I wish I knew the right answer.  I don’t want to teach him that it’s okay to quit.  I also don’t want to put him into situations where he feels overly anxious and stupid.  It’s not good for him either.

Bless you! Bless you! Bless you!

I love my kids’ elementary school, I deeply dislike the bureaucracy of a public school.  I’ve been there a lot, volunteering over the last five years, my face is known there.  The paraprofessional (a para is basically peon who is paid to do what needs to be done at the school, help the kids, make phone calls, do officey stuff) just called me to remind me that my son’s IEP is today.  She’s one of my favorites and we always chat.

She says, “I know you already know, but the IEP is today.”  Yep, yay!  With a new IEP, changes can be implemented.  But not until I sign the plan, so no changes for today.  Heck, not even any changes by next week.  I said, “T, does my kiddo have TCAP testing today?”  And she said, “Yes, I was working with him yesterday.”  And I said, “You are the absolutely perfect person to talk to then!” with joy in my voice.
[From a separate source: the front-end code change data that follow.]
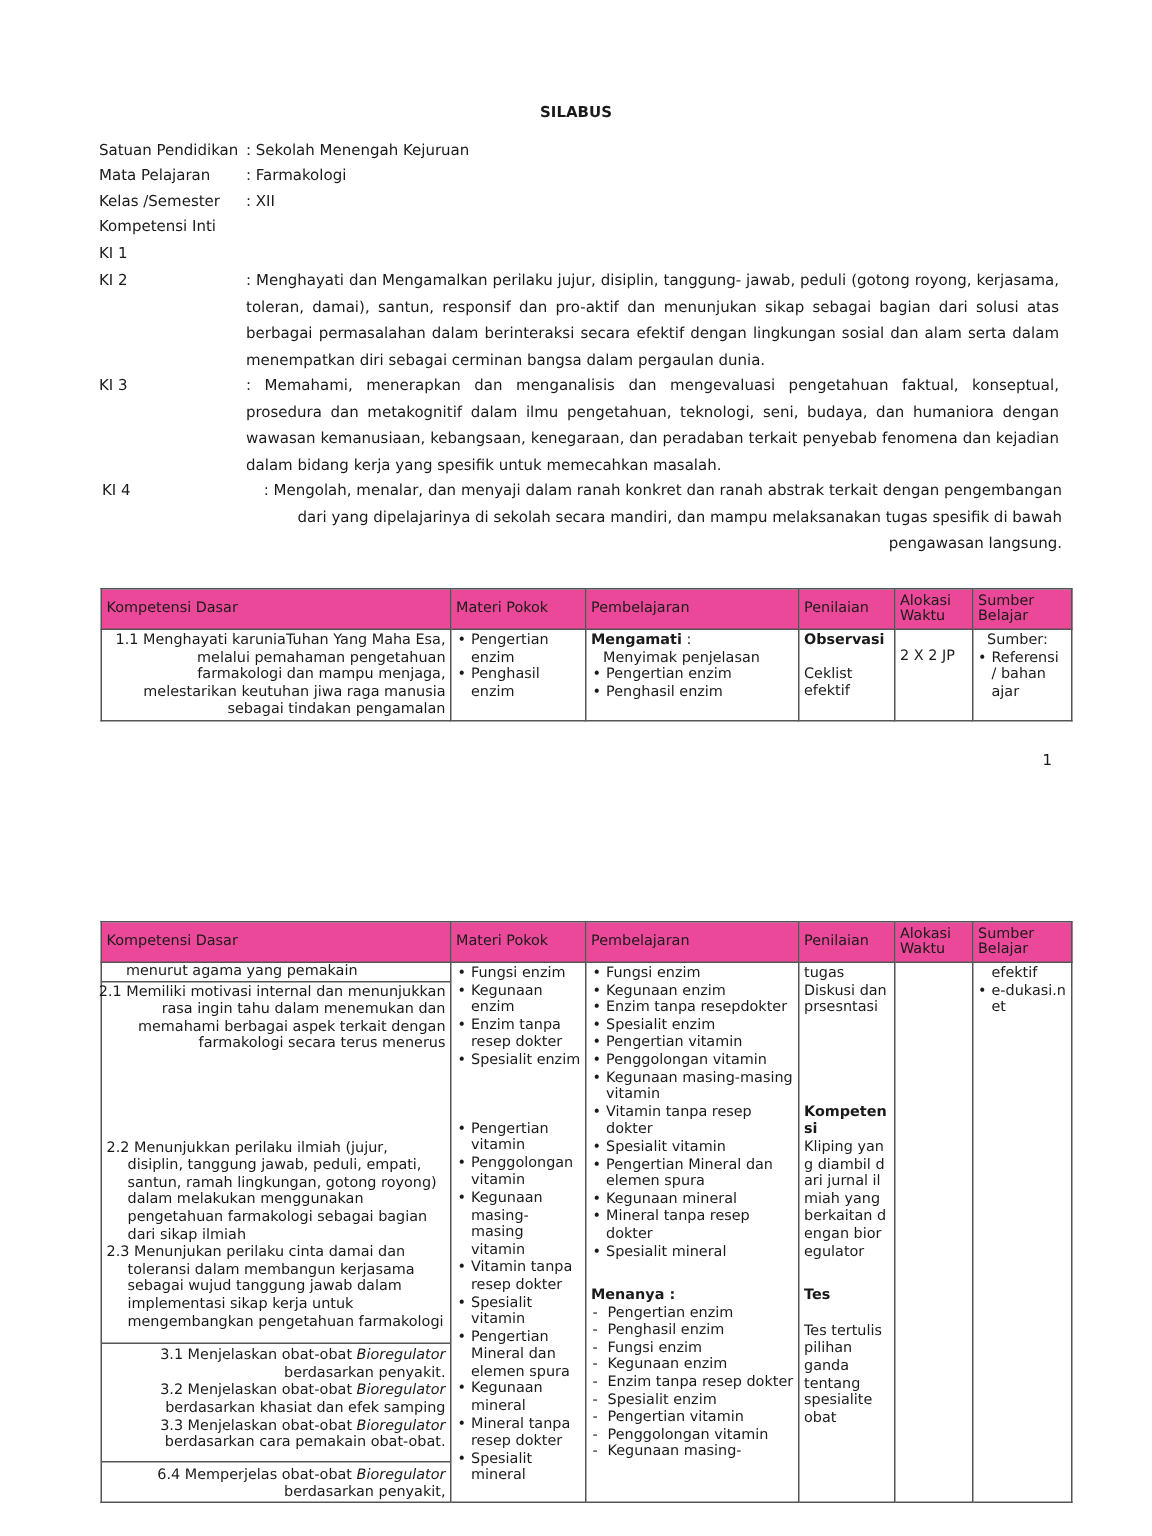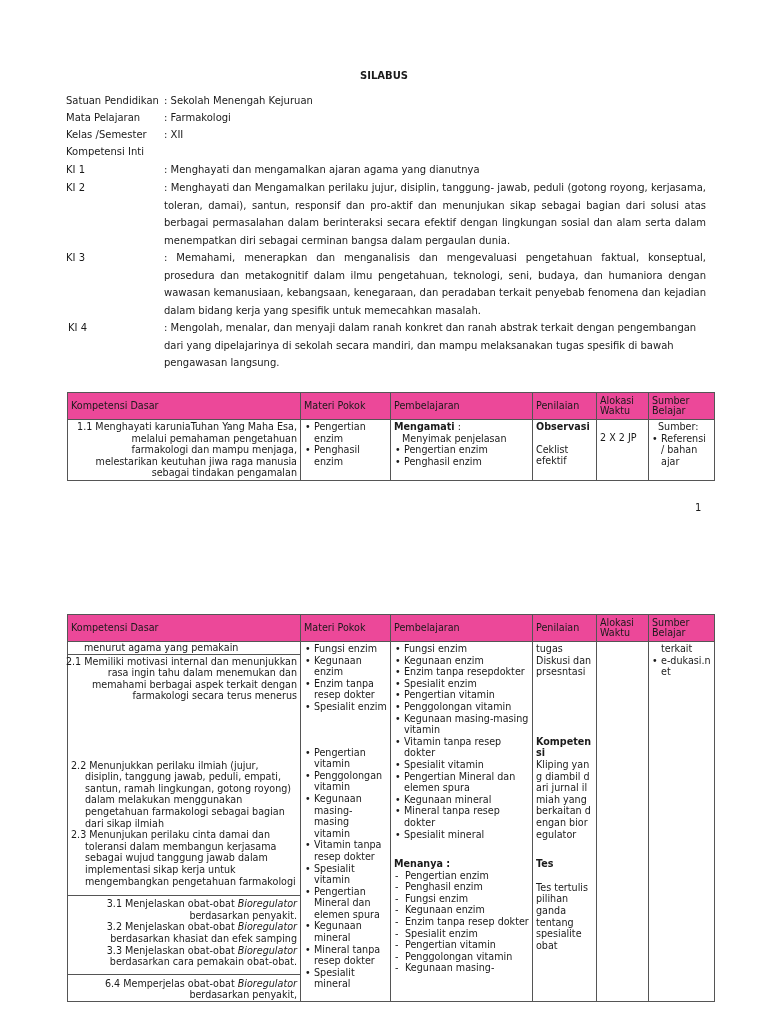--- a/index.html
+++ b/index.html
@@ -49,7 +49,6 @@
 
   <div class="ki" style="top:161px">
     <span class="lbl">KI 1</span>
-    <div class="txt">: Menghayati dan mengamalkan ajaran agama yang dianutnya</div>
   </div>
   <div class="ki" style="top:179px">
     <span class="lbl">KI 2</span>

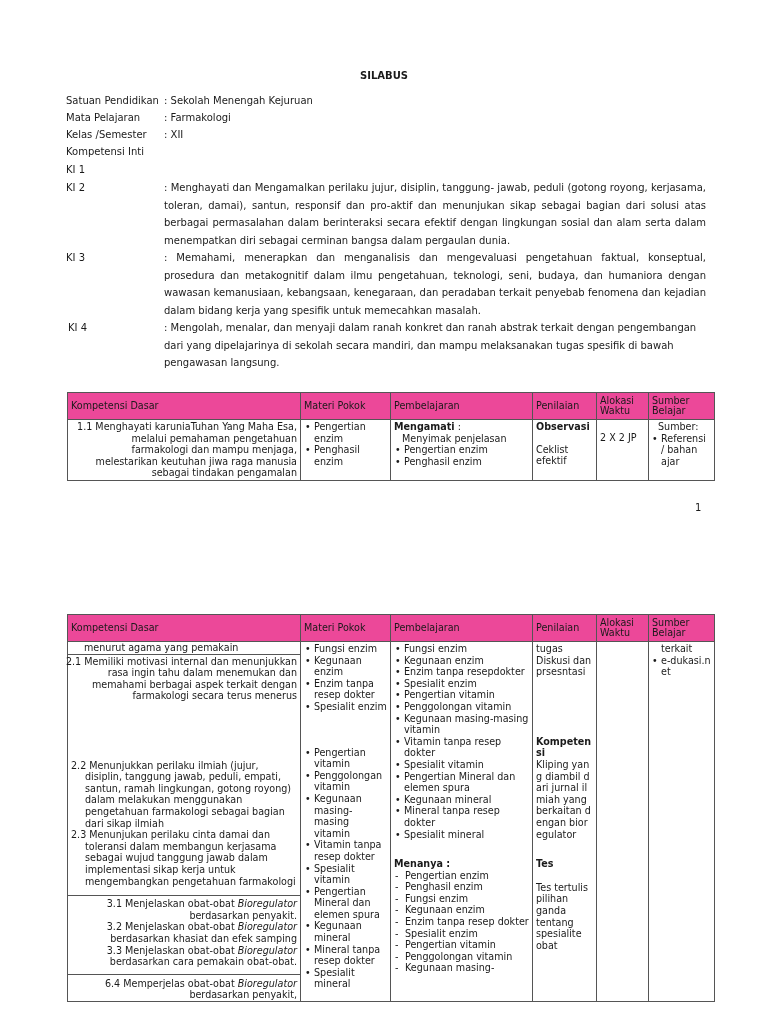--- a/index.html
+++ b/index.html
@@ -60,7 +60,7 @@
   </div>
   <div class="ki" style="top:319px; left:68px">
     <span class="lbl">KI 4</span>
-    <div class="txt" style="margin-left:96px; text-align:left">: Mengolah, menalar, dan menyaji dalam ranah konkret dan ranah abstrak terkait dengan pengembangan dari yang dipelajarinya di sekolah secara mandiri, dan mampu melaksanakan tugas spesifik di bawah pengawasan langsung.</div>
+    <div class="txt" style="margin-left:96px; text-align:right">: Mengolah, menalar, dan menyaji dalam ranah konkret dan ranah abstrak terkait dengan pengembangan dari yang dipelajarinya di sekolah secara mandiri, dan mampu melaksanakan tugas spesifik di bawah pengawasan langsung.</div>
   </div>
 
   <table class="silabus" style="top:392px">

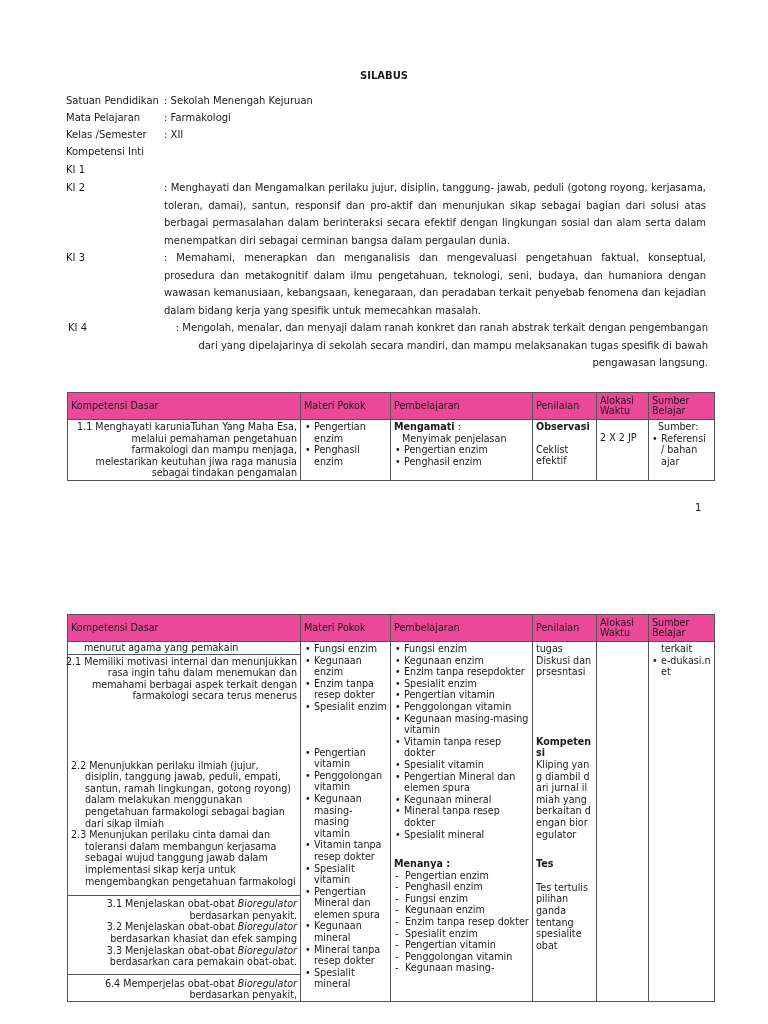--- a/index.html
+++ b/index.html
@@ -214,7 +214,7 @@
       </td>
       <td></td>
       <td>
-        <div style="padding-left:9px">terkait</div>
+        <div style="padding-left:9px">efektif</div>
         <ul class="b" style="padding-left:9px">
           <li style="word-break:break-all">e-dukasi.net</li>
         </ul>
He came home yesterday after dealing with this standardized test and said, “This was my worst day ever!  I want to DIE!”  This is unacceptable.  It was all because I signed off on an accommodation on his current IEP that says that he is allowed extra time on all testing.  Because of it, his class got cookies and recess and he stayed in the whole time feeling like a prisoner, doing this f*&$ng test that doesn’t help him at all.  Oh hell no!

She and I had an informal chat about the best ways to help him.  I told her that he has my permission to take a break from the test or or completely walk away.  She explained that if he doesn’t finish the test, he gets a zero and the school gets a zero.  It’s all about the funding.  And I smiled and said, “Well, he gets a zero if I keep him out of school, too.”

Luckily, she and I see eye to eye and we’re in complete agreement about the effectiveness of this testing model.  We’ll see how the principal and his teacher take it when I say the same thing.  😀  Joy!  T told me that getting an exemption from this state mandated test practically requires an act of god.  That doesn’t frighten me.

T is WONDERFUL and I am blessed that she’s the one who made the call!  She said she wasn’t working with my son today, but she’d go let the other paras know some of the coping techniques I shared with her.

UPDATE:  I just spoke with the doctor’s office.  If nothing else, she’ll write a note excusing him from school!